Like everyone else I know, I spent the pandemic doing as I was told. A few months ago I even tried to talk a Fox News viewer out of believing in the lab-leak theory of Covid’s origins. The reason I did that is because the newspapers I read and the TV shows I watched had assured me on many occasions that the lab-leak theory wasn’t true, that it was a racist conspiracy theory, that only deluded Trumpists believed it, that it got infinite pants-on-fire ratings from the fact-checkers, and because (despite all my cynicism) I am the sort who has always trusted the mainstream news media.

[Ah, yes, it’s Trump’s fault. LOL.]

If an individual whose entire career and livelihood is wrapped up in ‘getting it right’ is so easily misled by our dominant media sources, what hope is there for the rest of us who have better things to do?

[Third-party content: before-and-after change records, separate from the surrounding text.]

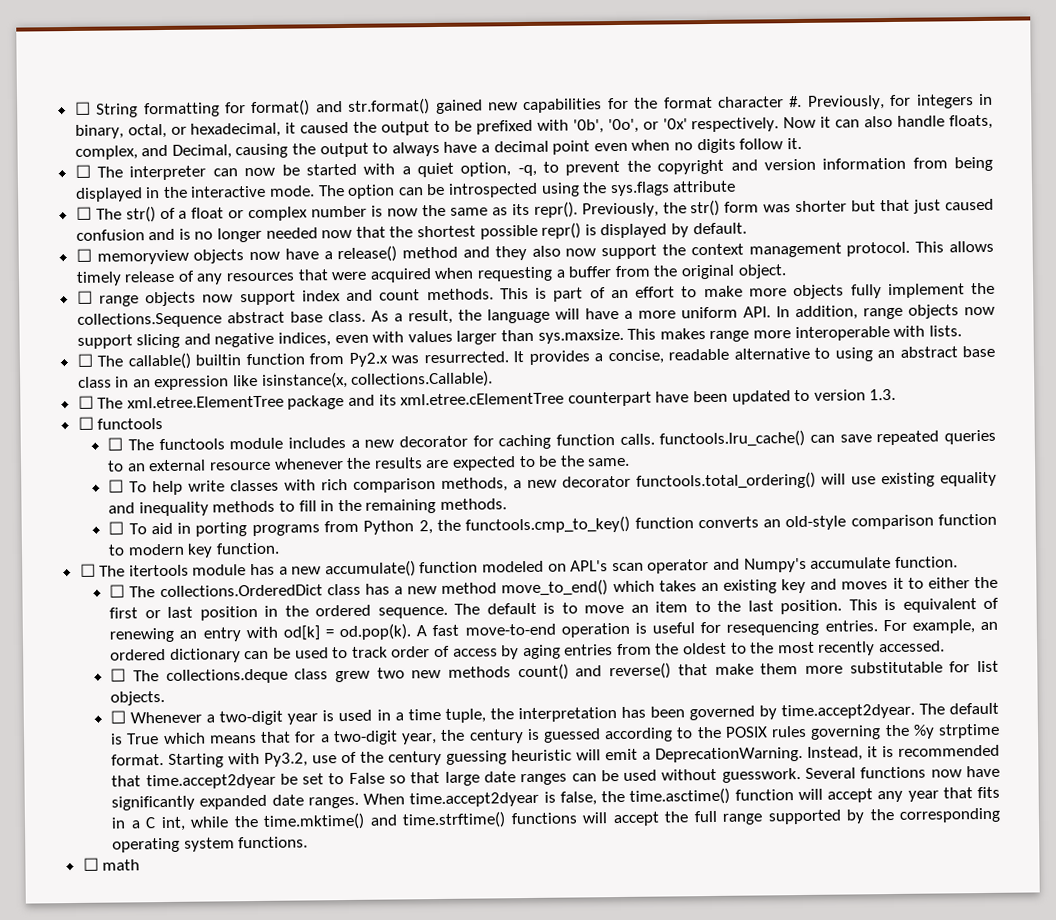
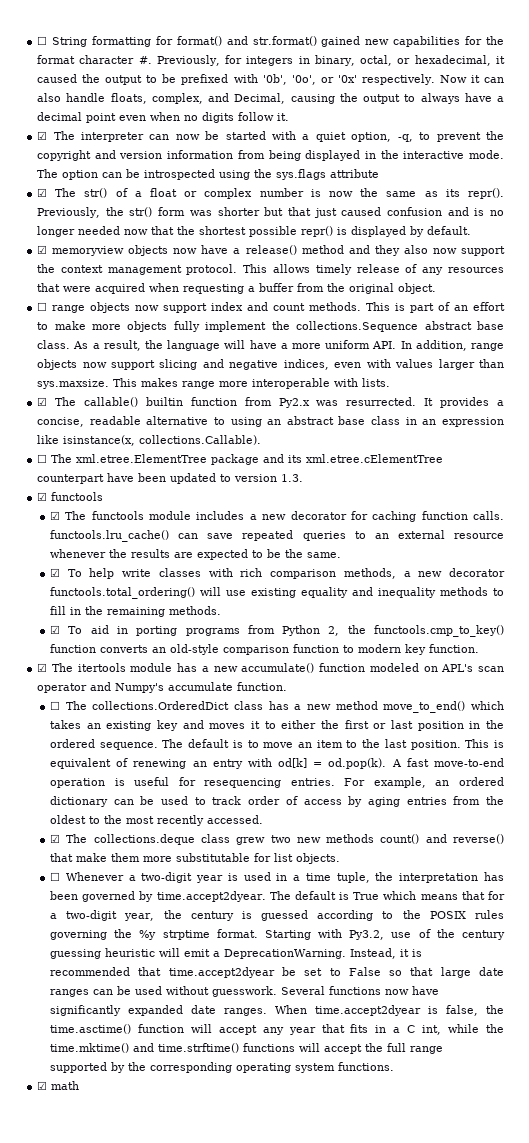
[74,164,91,178] ☐ -> [37,131,48,140] ☑
[75,206,92,220] ☐ -> [37,188,48,197] ☑
[75,248,92,262] ☐ -> [37,245,48,254] ☑
[76,353,93,367] ☐ -> [37,397,48,406] ☑
[77,416,94,430] ☐ -> [37,492,48,501] ☑
[107,437,124,451] ☐ -> [50,511,61,520] ☑
[108,479,125,493] ☐ -> [50,568,61,577] ☑
[108,521,125,535] ☐ -> [50,625,61,634] ☑
[79,563,96,577] ☐ -> [37,663,48,672] ☑
[110,668,127,682] ☐ -> [50,834,61,843] ☑
[82,857,99,871] ☐ -> [37,1081,48,1090] ☑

Now he’s wondering if he’s gotten it all wrong and the larger consequences.

This is the problem with the urban corporate media that started to seriously degenerate after the 2000 election. But we have also learned how it started long before, as alternative media such as cable news, Talk Radio, and the Internet have presented an existential financial challenge for traditional media outlets, especially print newspapers and broadcast news.

Mr. Frank and his colleagues in corporate media (NYT, WaPo, LAT, Fox) need to undergo a serious bit of soul searching to discover if they have a role as the Fourth Estate in our information economy, or if they should just go pursue a career in real estate somewhere. Journalists today have to understand that nobody is going to hero worship them as the modern-day Woodward and Bernstein. Honest journalism and reputational capital is it’s own reward and can actually be lucrative on platforms like SubStack.

So here is what Frank has discovered:

  •  Lab leaks happen. They aren’t the result of conspiracies: “a lab accident is an accident,” as Nathan Robinson points out; they happen all the time, in this country and in others, and people die from them.
  •  There is evidence that the lab in question, which studies bat coronaviruses, may have been conducting what is called “gain of function” research, a dangerous innovation in which diseases are deliberately made more virulent. By the way, right-wingers didn’t dream up “gain of function”: all the cool virologists have been doing it (in this country and in others) even as the squares have been warning against it for years.
  •  There are strong hints that some of the bat-virus research at the Wuhan lab was funded in part by the American national-medical establishment — which is to say, the lab-leak hypothesis doesn’t implicate China alone.
  •  There seem to have been astonishing conflicts of interest among the people assigned to get to the bottom of it all, and (as we know from Enron and the housing bubble) conflicts of interest are always what trip up the well-credentialed professionals whom liberals insist we must all heed, honor, and obey.
  •  The news media, in its zealous policing of the boundaries of the permissible, insisted that Russiagate was ever so true but that the lab-leak hypothesis was false false false, and woe unto anyone who dared disagree. Reporters gulped down whatever line was most flattering to the experts they were quoting and then insisted that it was 100% right and absolutely incontrovertible — that anything else was only unhinged Trumpist folly, that democracy dies when unbelievers get to speak, and so on.
  •  The social media monopolies actually censored posts about the lab-leak hypothesis. Of course they did! Because we’re at war with misinformation, you know, and people need to be brought back to the true and correct faith — as agreed upon by experts.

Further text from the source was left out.